# Should retention tecniques be taught first?



## kansas_plainsman (May 9, 2006)

*Should retention techniques be taught first?*

Should we as a 'concealed carry' community put more emphasis on firearm retention over firearm choice/concealment/accuracy?

The LAST thing I want to do is bring a gun to the fight, FOR THE OTHER GUY. In particular I can imagine a smaller woman running into problems.

Perhaps the first few hours of any required concealed carry should be retention/hand-to-hand training.

I could also make an argument that, unless you've got the physical ability to contest for control of your own gun, you shouldn't get the permit....(not really - I'm a 2nd Amendment kind of guy)

What do you think?


----------



## Shipwreck (Jan 26, 2006)

Trust me... If U do not practice any hand to hand technique repeatedly, and over time. It is a waste of teaching.


----------



## scooter (May 9, 2006)

If he(the BG) is close enough to you that you cant present the weapon AND squeeze at least one shot of BEFORE he gets his hands on you retention is TOTALLY IRRELEVANT. He has probably already clubbed you unconcious/or otherwise dis-abled the fight in you.


----------



## Guzz (Dec 23, 2006)

That is an interesting question KP. I see where you are coming from. In my experience and the stories I have heard or read about, this is caused most times by hesitation by the gun bearing victim.

I believe if you practice regularly with your CCW and build Muscle & Reflex memory it does a great deal to prevent hesitation.

There are several Books & Videos that teach "Close to the body" techniques, so that might be a way to go. I think people that carry concealed should read some form of book or watch a video regarding it.

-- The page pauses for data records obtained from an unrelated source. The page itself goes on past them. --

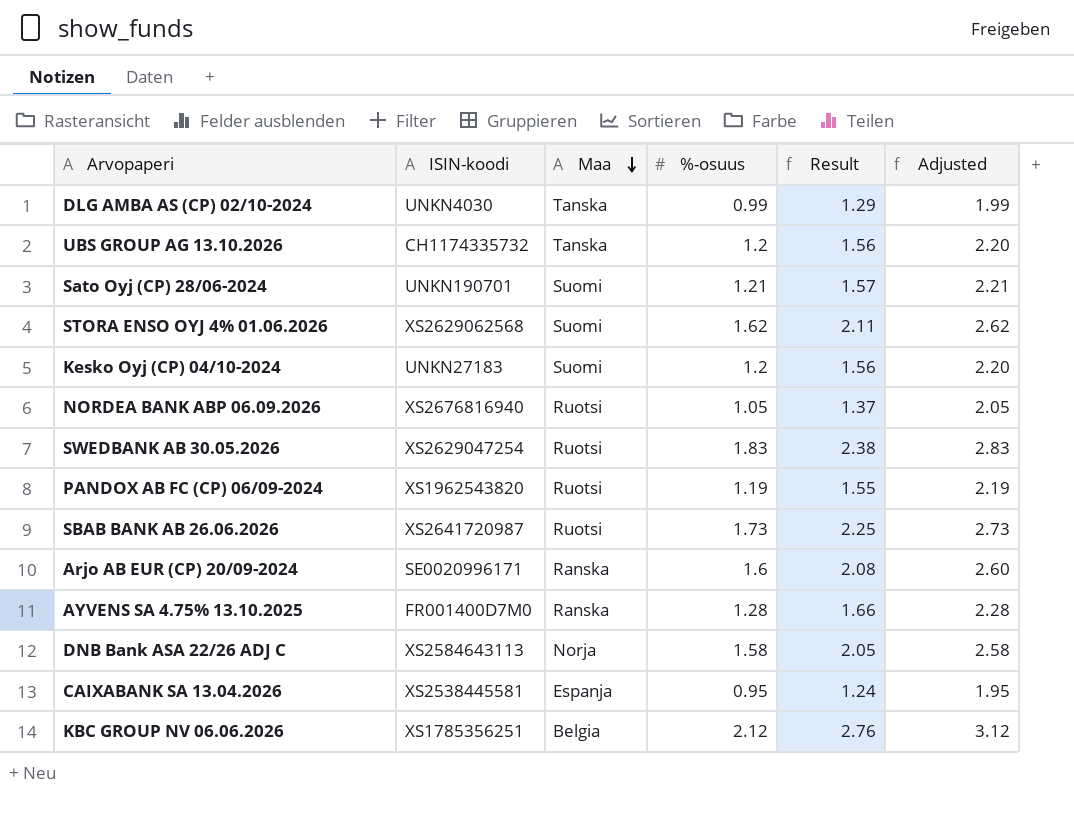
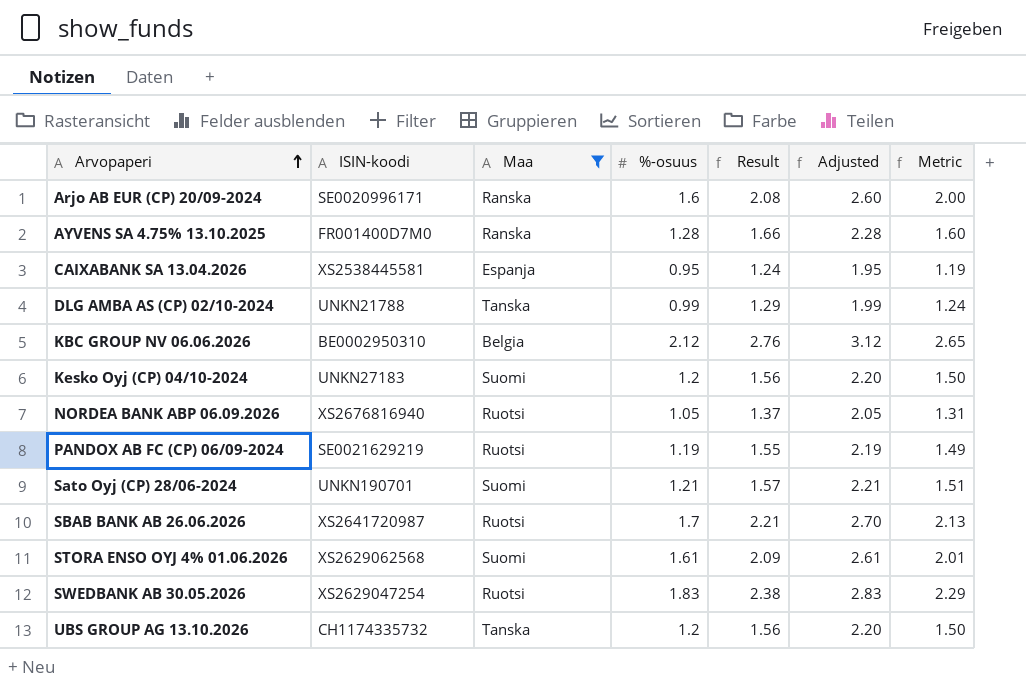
filter: none -> Maa != Norja
row order: Maa descending -> Arvopaperi ascending
column Metric | formula: none -> [%-osuus] * 1.25
DLG AMBA AS (CP) 02/10-2024 | ISIN-koodi: UNKN4030 -> UNKN21788
KBC GROUP NV 06.06.2026 | ISIN-koodi: XS1785356251 -> BE0002950310
PANDOX AB FC (CP) 06/09-2024 | ISIN-koodi: XS1962543820 -> SE0021629219
SBAB BANK AB 26.06.2026 | %-osuus: 1.73 -> 1.7
SBAB BANK AB 26.06.2026 | Result: 2.25 -> 2.21
SBAB BANK AB 26.06.2026 | Adjusted: 2.73 -> 2.70
STORA ENSO OYJ 4% 01.06.2026 | %-osuus: 1.62 -> 1.61
STORA ENSO OYJ 4% 01.06.2026 | Result: 2.11 -> 2.09
STORA ENSO OYJ 4% 01.06.2026 | Adjusted: 2.62 -> 2.61

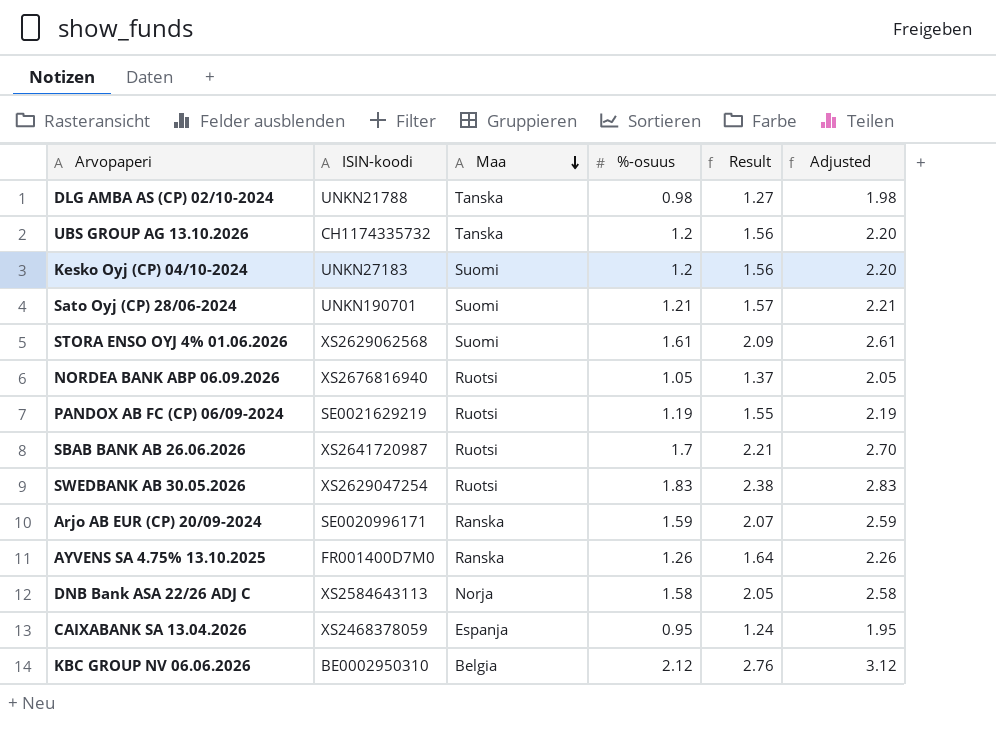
filter: Maa != Norja -> none
row order: Arvopaperi ascending -> Maa descending
column Metric | formula: [%-osuus] * 1.25 -> none
DLG AMBA AS (CP) 02/10-2024 | %-osuus: 0.99 -> 0.98
DLG AMBA AS (CP) 02/10-2024 | Result: 1.29 -> 1.27
DLG AMBA AS (CP) 02/10-2024 | Adjusted: 1.99 -> 1.98
Arjo AB EUR (CP) 20/09-2024 | %-osuus: 1.6 -> 1.59
Arjo AB EUR (CP) 20/09-2024 | Result: 2.08 -> 2.07
Arjo AB EUR (CP) 20/09-2024 | Adjusted: 2.60 -> 2.59
AYVENS SA 4.75% 13.10.2025 | %-osuus: 1.28 -> 1.26
AYVENS SA 4.75% 13.10.2025 | Result: 1.66 -> 1.64
AYVENS SA 4.75% 13.10.2025 | Adjusted: 2.28 -> 2.26
CAIXABANK SA 13.04.2026 | ISIN-koodi: XS2538445581 -> XS2468378059

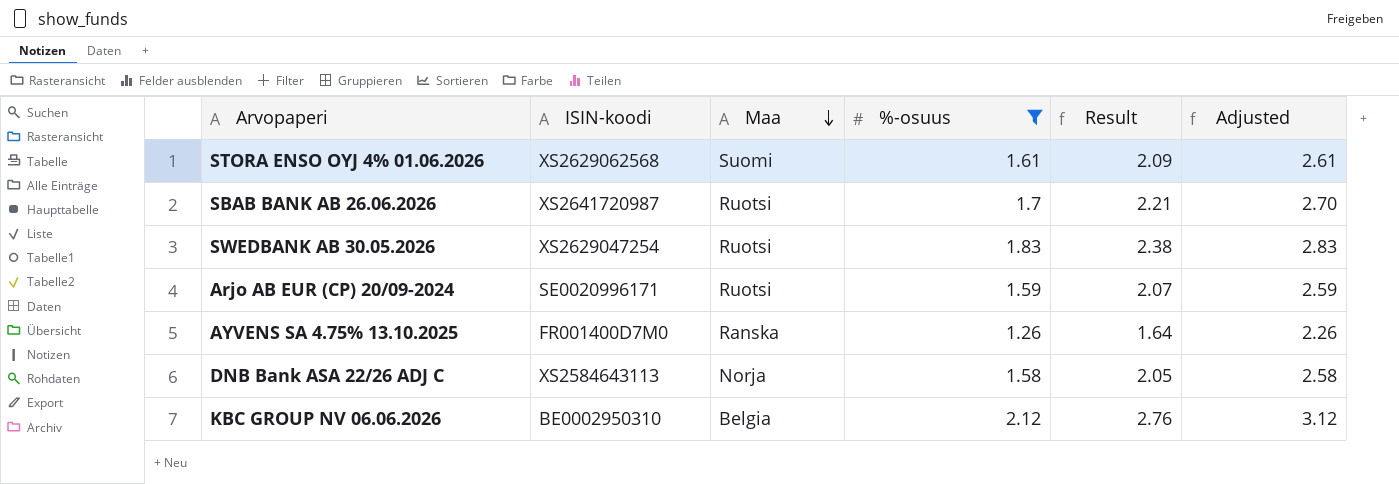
filter: none -> %-osuus >= 1.26
Arjo AB EUR (CP) 20/09-2024 | Maa: Ranska -> Ruotsi

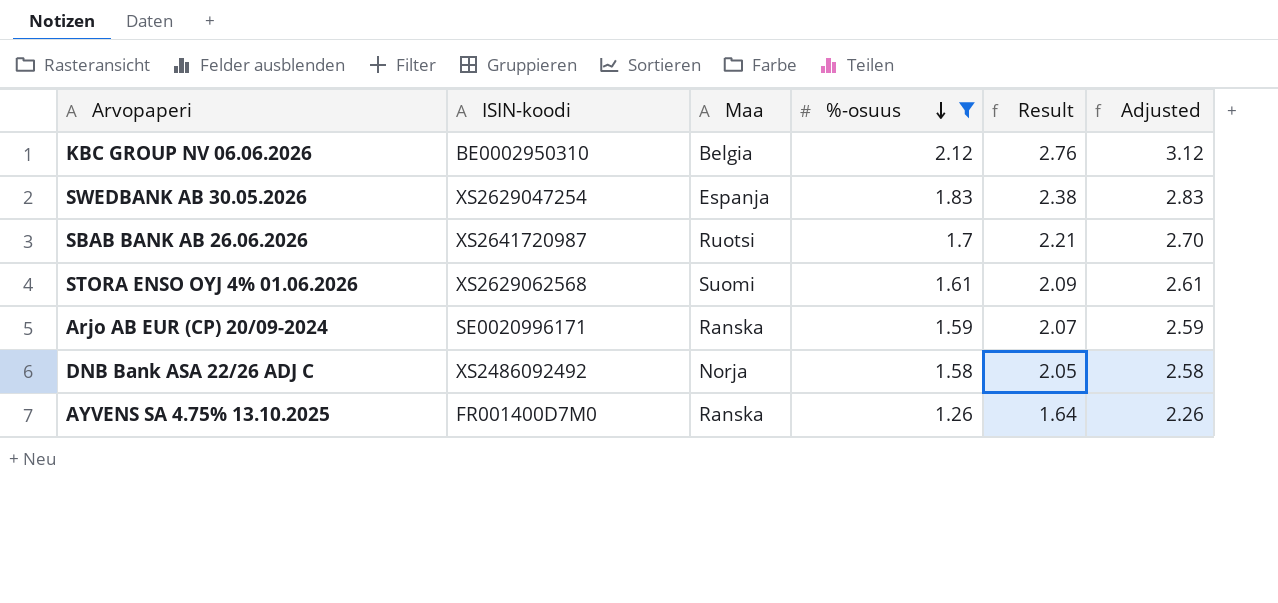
row order: Maa descending -> %-osuus descending
SWEDBANK AB 30.05.2026 | Maa: Ruotsi -> Espanja
Arjo AB EUR (CP) 20/09-2024 | Maa: Ruotsi -> Ranska
DNB Bank ASA 22/26 ADJ C | ISIN-koodi: XS2584643113 -> XS2486092492

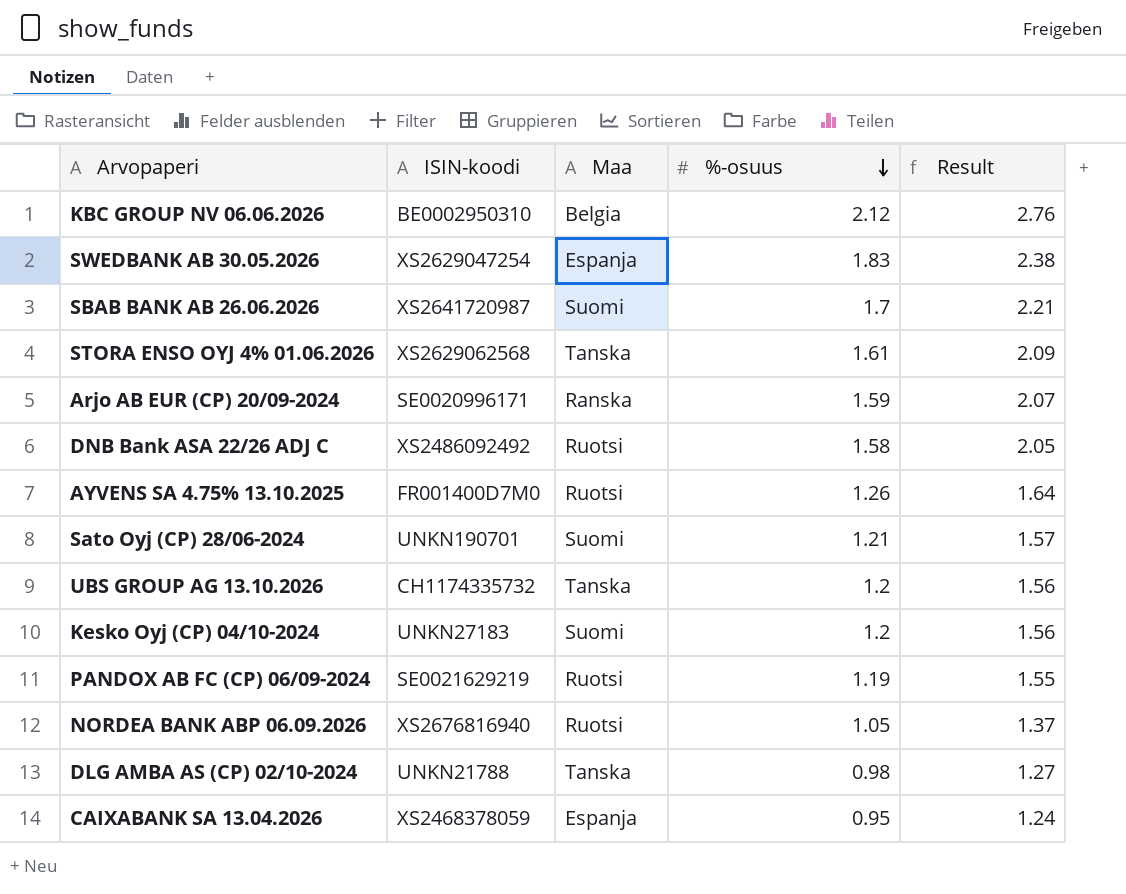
filter: %-osuus >= 1.26 -> none
column Adjusted | formula: [%-osuus] + 1 -> none
SBAB BANK AB 26.06.2026 | Maa: Ruotsi -> Suomi
STORA ENSO OYJ 4% 01.06.2026 | Maa: Suomi -> Tanska
DNB Bank ASA 22/26 ADJ C | Maa: Norja -> Ruotsi
AYVENS SA 4.75% 13.10.2025 | Maa: Ranska -> Ruotsi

It amazes me that people will spend money on Ammo to practice, but don't spend money on ways to improve the overall gun experience....Books. Videos. Good Quality Conceal Holsters, etc.


----------



## SuckLead (Jul 4, 2006)

There are a lot of things that should be covered that aren't. I, for one, think concealed carry holsters should be addressed. I've noticed as a sales person that the general person doesn't realize how difficult it is going to be to get to a gun strapped to your ankle and covered by your jeans in an attack. And the general person also gives very little consideration to retention in a holster thinking less retention (or no retention) makes it easier to access the gun and don't realize it just makes it easier to lose the gun. So there are a lot of things that should be covered.

Also, keep in mind that most states don't care about how you get to your gun or how you retain your gun. They just want it beat into your head that you have less rights than the criminal does.


----------